Heavy mud flows in Duarte led officials to issue mandatory evacuations below the Fish Fire area Sunday. The city said 180 homes were affected, and the order remained in place until about 2 p.m. Monday.

Only residents with an ID will be allowed past road closures between 2 p.m. and 10 p.m.

Mandatory evacuations were also in place Sunday for Sand Canyon residents impacted by the Sand Fire in Santa Clarita, but those orders were set to be lifted at 10 a.m. Monday. Residents wanting to return to the area need to show a valid ID, according to the Los Angeles County Sheriff's Department.

A mud and rock slide forced the closure of Topanga Canyon Boulevard near Old Topanga Canyon Road. Caltrans officials tweeted out an image of a large boulder that was blocking the road Sunday.

Sunday’s storm broke an all-time record for rainfall in one day in Long Beach.

Camarillo and LAX also broke daily records Sunday for rainfall on Jan. 22, according to the weather service.

The rainfall flooded several city streets, including one in East Long Beach where a kayaker was recorded paddling through an intersection. Twitter user Kristina Rodgers shared video of the event with KTLA.

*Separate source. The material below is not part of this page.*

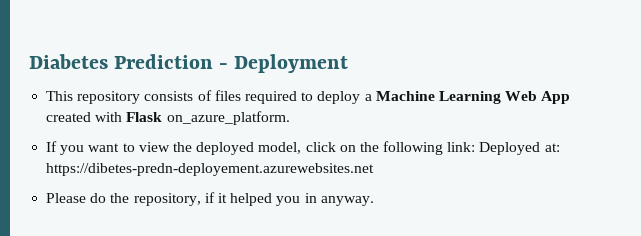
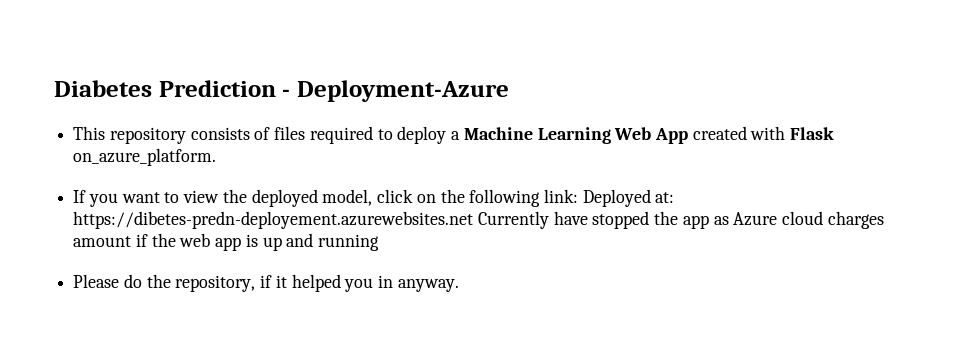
- Diabetes Prediction - Deployment
+ Diabetes Prediction - Deployment-Azure
- If you want to view the deployed model, click on the following link: Deployed at: https://dibetes-predn-deployement.azurewebsites.net
+ If you want to view the deployed model, click on the following link: Deployed at: https://dibetes-predn-deployement.azurewebsites.net Currently have stopped the app as Azure cloud charges amount if the web app is up and running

The cold temperatures associated with Monday’s storm are expected to drop snow levels to about 4,000 feet.

Snow may also fall on the Grapevine, possibly resulting in a closure of the 5 Freeway near the Tejon Pass, according to the weather service.

High surf is also being generated by the recent storms. The increased waves are expected to impact Southern California’s beaches through Tuesday.

In Long Beach, all coastal beaches were closed due to multiple sewage spills in the region that resulted from the 3.91 inches of rain that fell there Sunday, according to a press release from the city. Officials said beaches would open after testing results indicate the water is safe for swimming, but did not provide an exact date. Colorado Lagoon, Mother’s Beach and Alamitos Bay remain under a closure order issued Friday.

In Redondo Beach, video showed a large wave knocking people over who ventured out toward the break wall. No injuries were reported.

Forecasters are calling for the rain to exit Southern California Tuesday, leaving mostly clear skies by midweek.